Undersampling is a widely adopted method to deal with imbalance pattern classification problems. Current methods mainly depend on either random resampling on the majority class or resampling at the decision boundary. Random-based undersampling fails to take into consideration informative samples in the data while resampling at the decision boundary is sensitive to class overlapping. Both techniques ignore the distribution information of the training dataset. In this paper, we propose a diversified sensitivity-based undersampling method. Samples of the majority class are clustered to capture the distribution information and enhance the diversity of the resampling. A stochastic sensitivity measure is applied to select samples from both clusters of the majority class and the minority class.

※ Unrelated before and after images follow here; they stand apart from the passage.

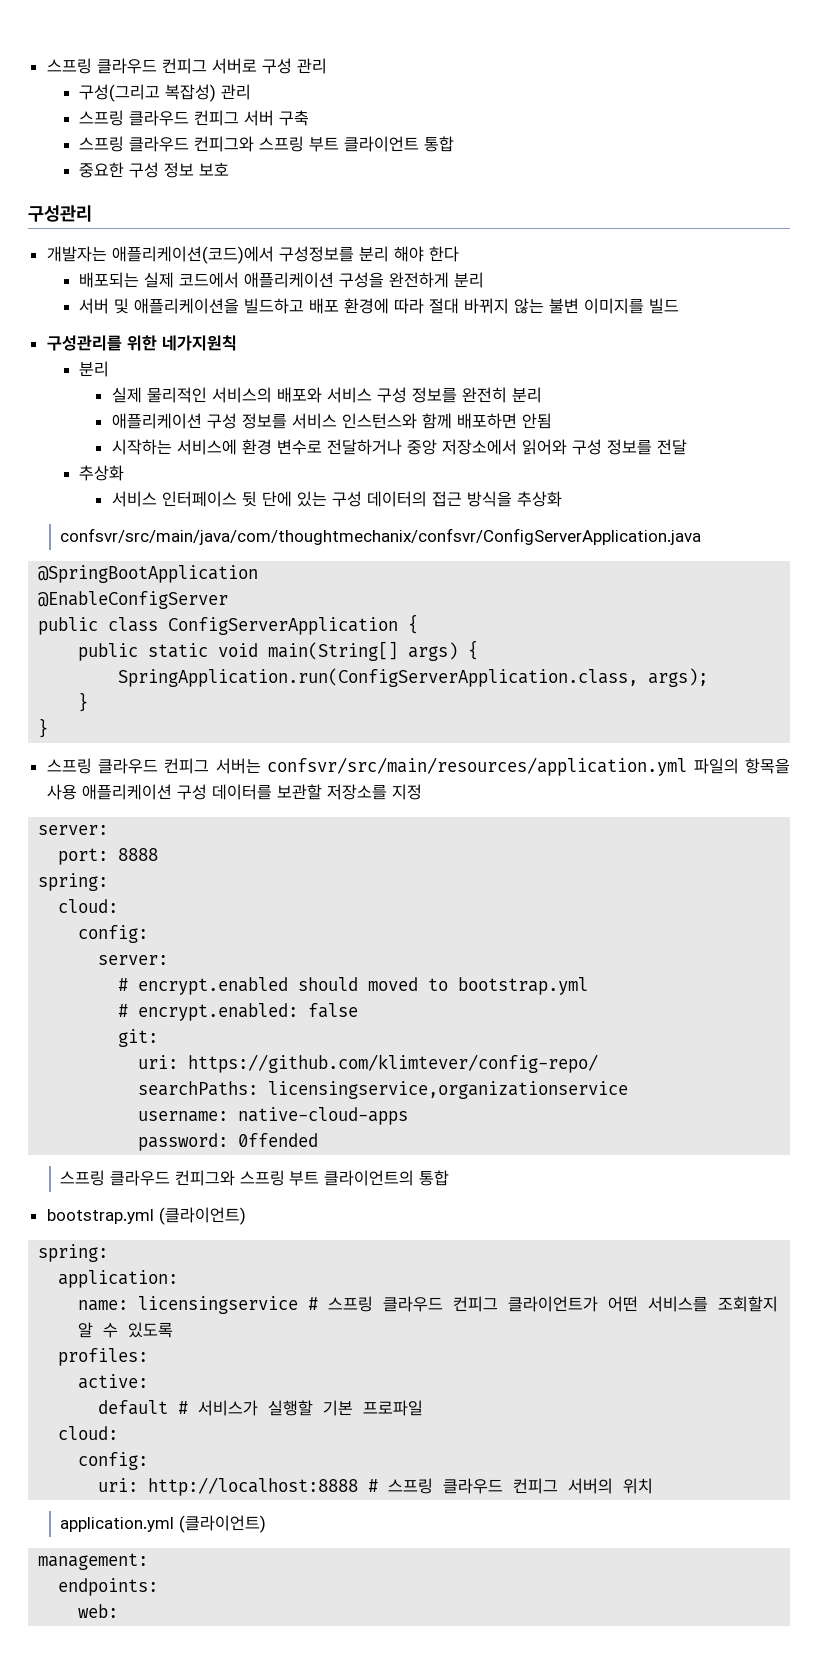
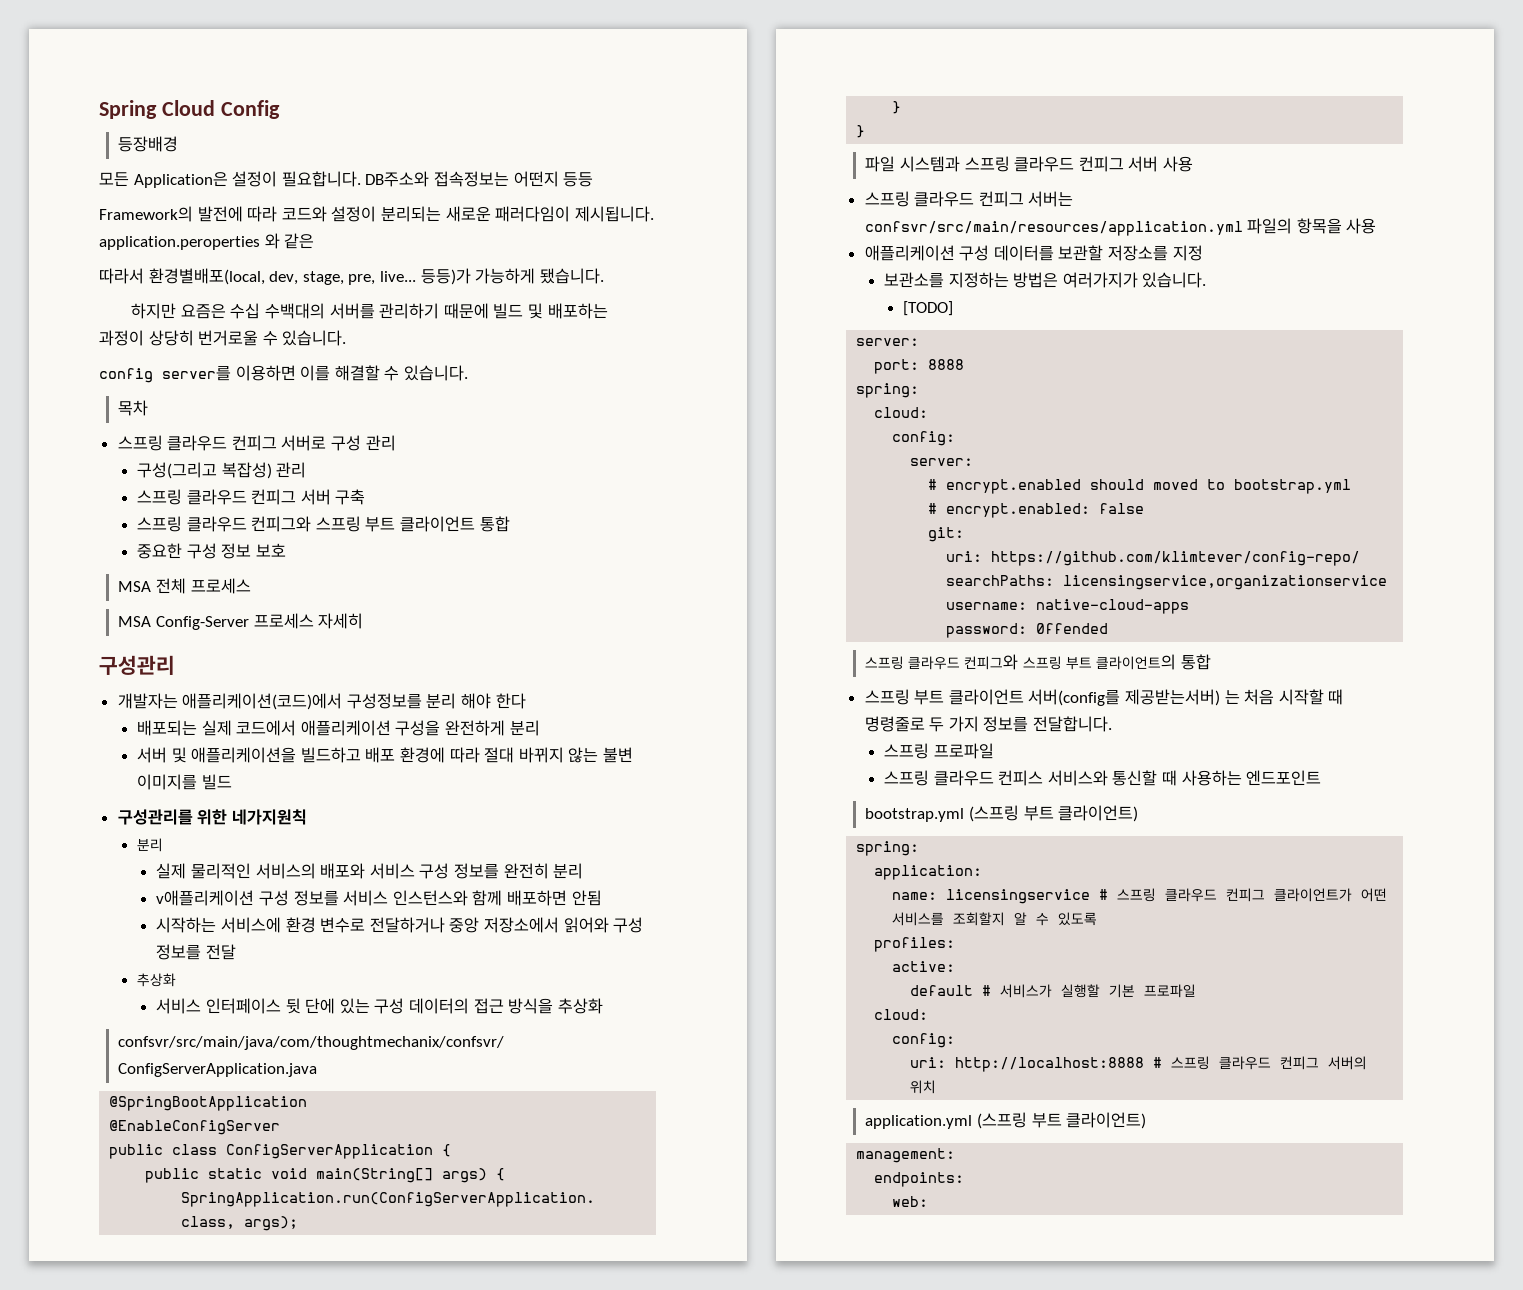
+ Spring Cloud Config
+ 등장배경
+ 모든 Application은 설정이 필요합니다. DB주소와 접속정보는 어떤지 등등
+ Framework의 발전에 따라 코드와 설정이 분리되는 새로운 패러다임이 제시됩니다. application.peroperties 와 같은
+ 따라서 환경별배포(local, dev, stage, pre, live... 등등)가 가능하게 됐습니다.
+ 하지만 요즘은 수십 수백대의 서버를 관리하기 때문에 빌드 및 배포하는 과정이 상당히 번거로울 수 있습니다.
+ config server를 이용하면 이를 해결할 수 있습니다.
+ 목차
+ MSA 전체 프로세스
+ MSA Config-Server 프로세스 자세히
- 애플리케이션 구성 정보를 서비스 인스턴스와 함께 배포하면 안됨
+ v애플리케이션 구성 정보를 서비스 인스턴스와 함께 배포하면 안됨
+ 파일 시스템과 스프링 클라우드 컨피그 서버 사용
- 스프링 클라우드 컨피그 서버는 confsvr/src/main/resources/application.yml 파일의 항목을 사용 애플리케이션 구성 데이터를 보관할 저장소를 지정
+ 스프링 클라우드 컨피그 서버는 confsvr/src/main/resources/application.yml 파일의 항목을 사용
+ 애플리케이션 구성 데이터를 보관할 저장소를 지정
+ 보관소를 지정하는 방법은 여러가지가 있습니다.
+ [TODO]
- bootstrap.yml (클라이언트)
+ 스프링 부트 클라이언트 서버(config를 제공받는서버) 는 처음 시작할 때 명령줄로 두 가지 정보를 전달합니다.
+ 스프링 프로파일
+ 스프링 클라우드 컨피스 서비스와 통신할 때 사용하는 엔드포인트
+ bootstrap.yml (스프링 부트 클라이언트)
- application.yml (클라이언트)
+ application.yml (스프링 부트 클라이언트)

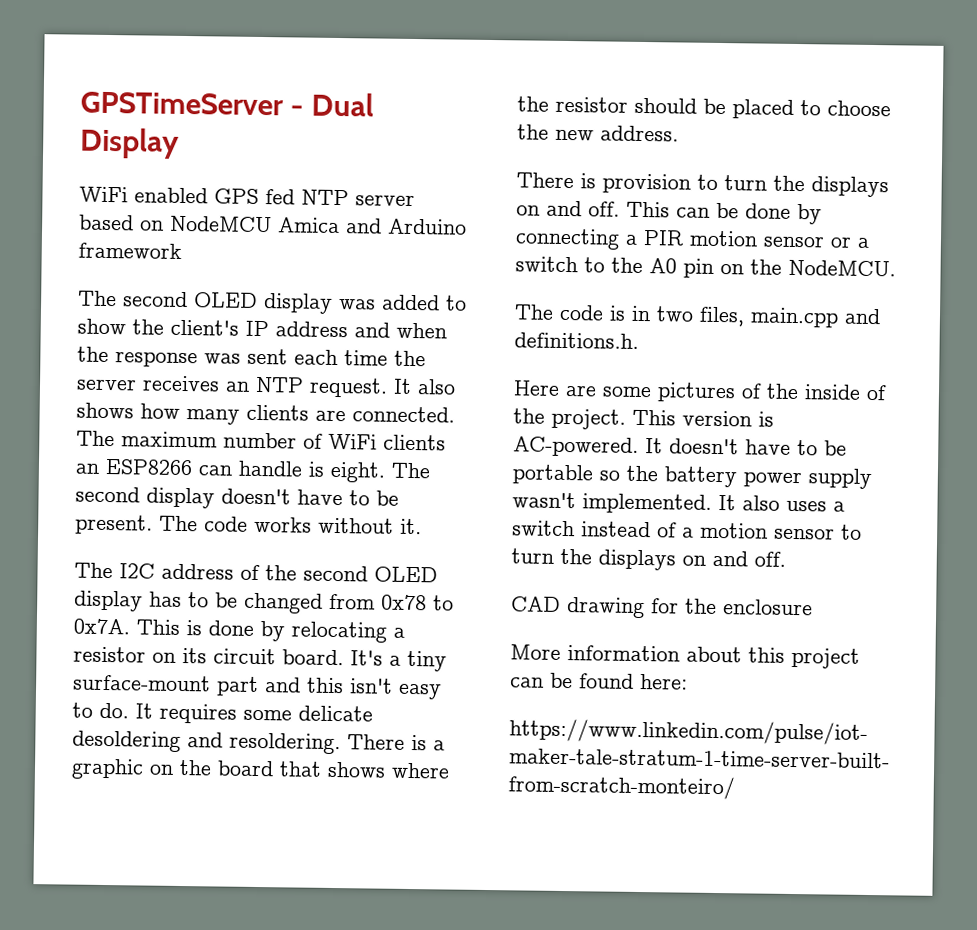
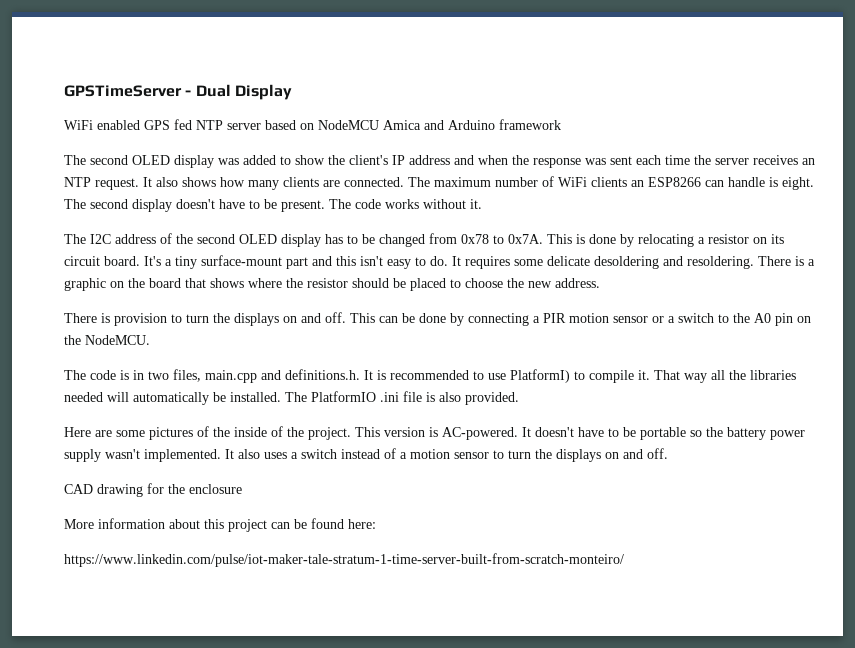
- The code is in two files, main.cpp and definitions.h.
+ The code is in two files, main.cpp and definitions.h. It is recommended to use PlatformI) to compile it. That way all the libraries needed will automatically be installed. The PlatformIO .ini file is also provided.

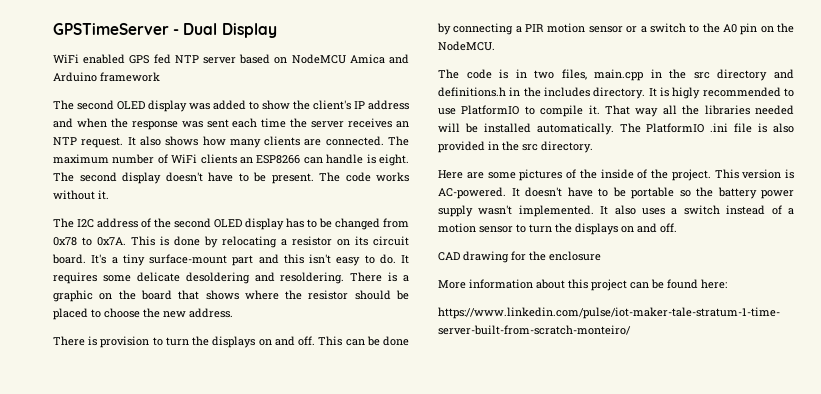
- The code is in two files, main.cpp and definitions.h. It is recommended to use PlatformI) to compile it.
+ The code is in two files, main.cpp in the src directory and definitions.h in the includes directory. It is higly recommended to use PlatformIO to compile it.
- That way all the libraries needed will automatically be installed.
+ That way all the libraries needed will be installed automatically.
- The PlatformIO .ini file is also provided.
+ The PlatformIO .ini file is also provided in the src directory.

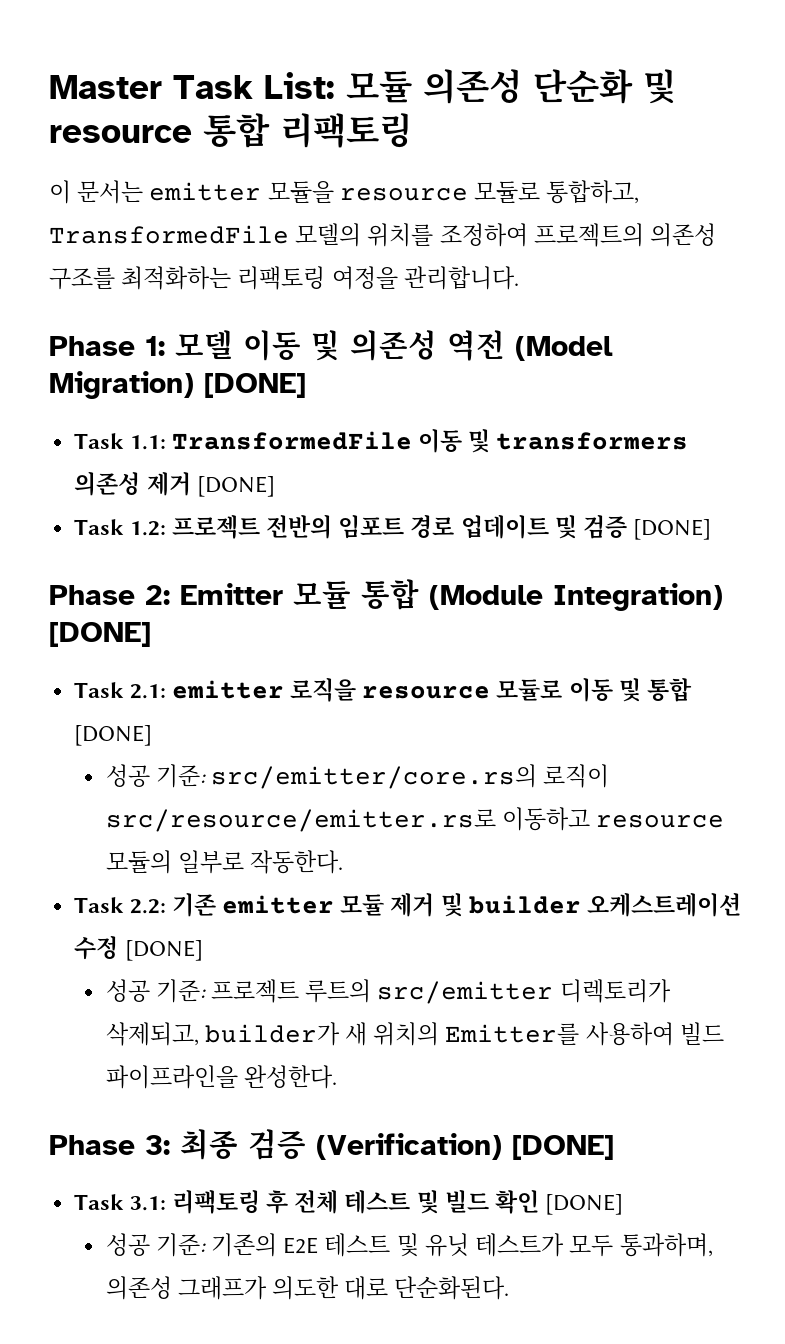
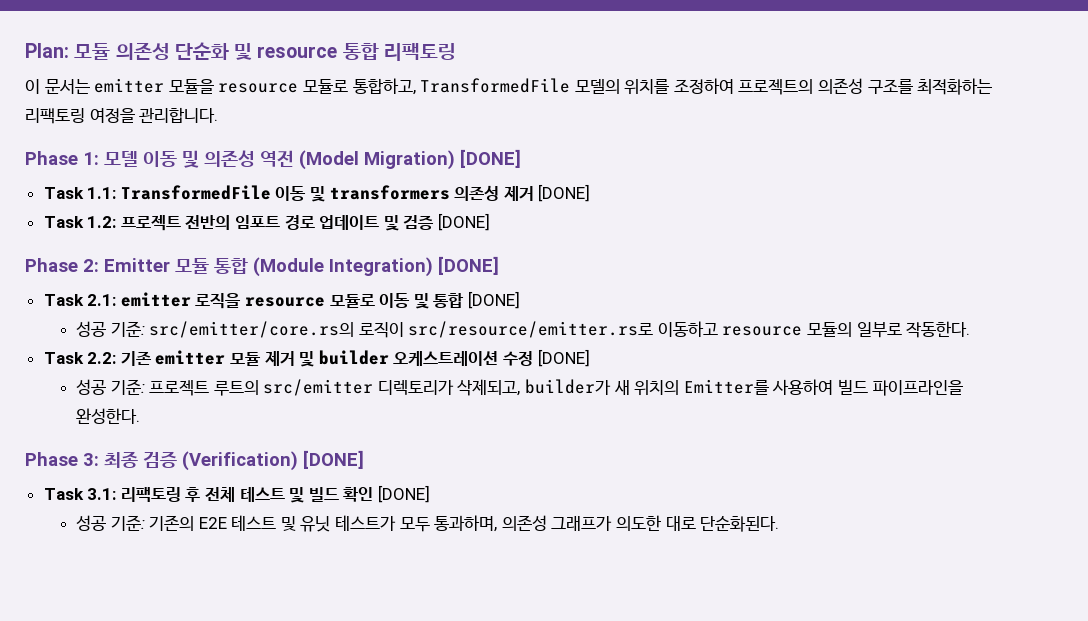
- Master Task List: 모듈 의존성 단순화 및 resource 통합 리팩토링
+ Plan: 모듈 의존성 단순화 및 resource 통합 리팩토링

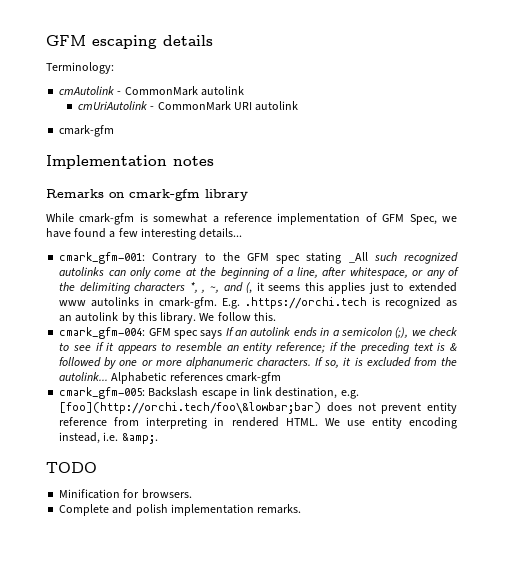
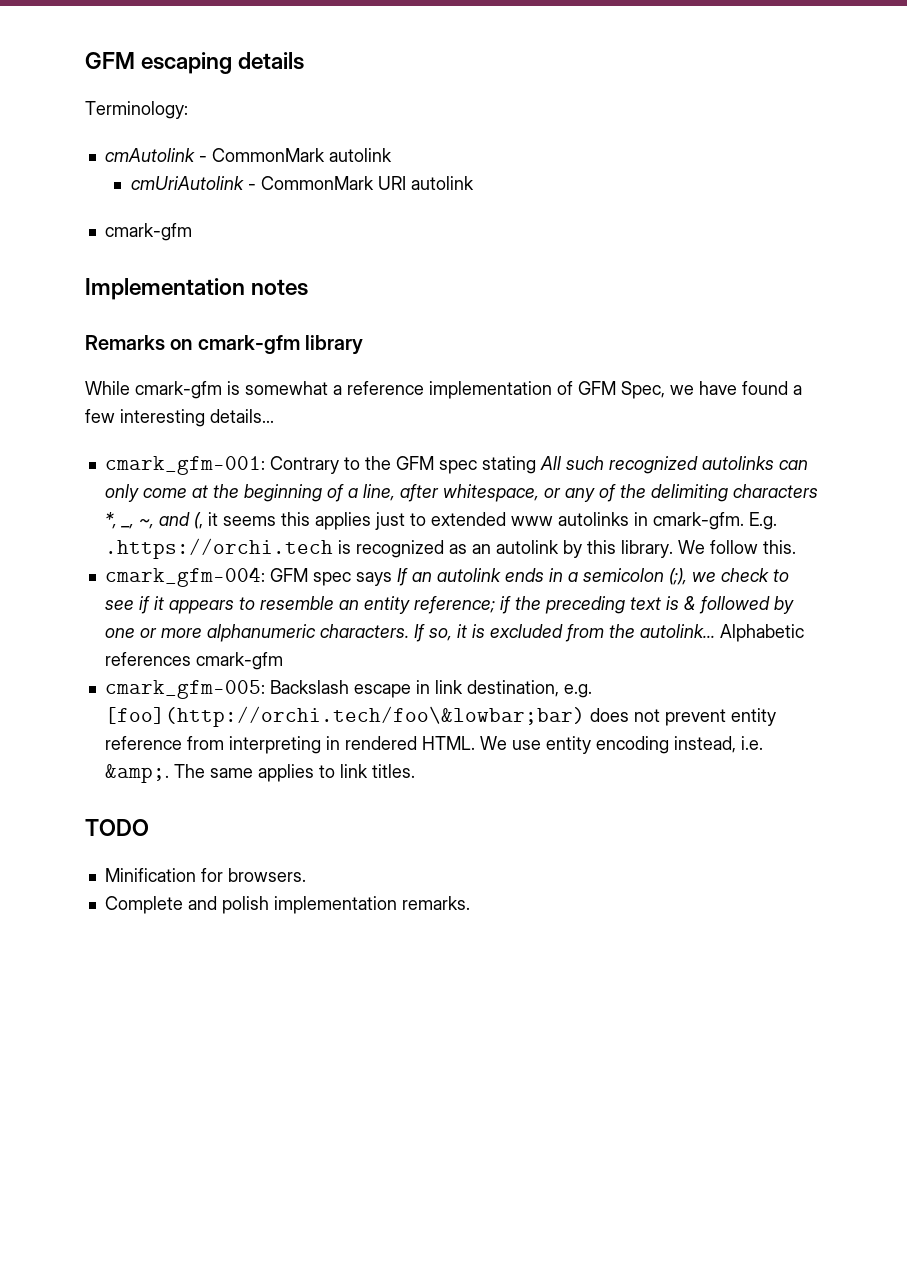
- cmark_gfm-001: Contrary to the GFM spec stating _All such recognized autolinks can only come at the beginning of a line, after whitespace, or any of the delimiting characters *, , ~, and (, it seems this applies just to extended www autolinks in cmark-gfm.
+ cmark_gfm-001: Contrary to the GFM spec stating All such recognized autolinks can only come at the beginning of a line, after whitespace, or any of the delimiting characters *, _, ~, and (, it seems this applies just to extended www autolinks in cmark-gfm.
+ The same applies to link titles.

By iteratively clustering and sampling, a balanced set of samples yielding high classifier sensitivity is selected. The proposed method yields a good generalization capability for 14 UCI datasets.
欠采样是一种广泛采用的方法,用于处理不平衡模式分类问题。当前的方法主要依赖于对多数类进行随机重采样或在决策边界处进行重采样。基于随机的欠采样未能考虑到数据中有用的样本,而在决策边界处进行重采样则对类重叠敏感。这两种技术都忽略了训练数据集的分布信息。在本文中,我们提出了一种基于多样化敏感性的欠采样方法。对多数类的样本进行聚类,以捕获分布信息并增强重采样的多样性。应用随机敏感性度量从多数类和少数类的两个聚类中选择样本。通过迭代聚类和采样,选择产生高分类器敏感性的平衡样本集。所提出的方法在 14 个 UCI 数据集上具有良好的泛化能力。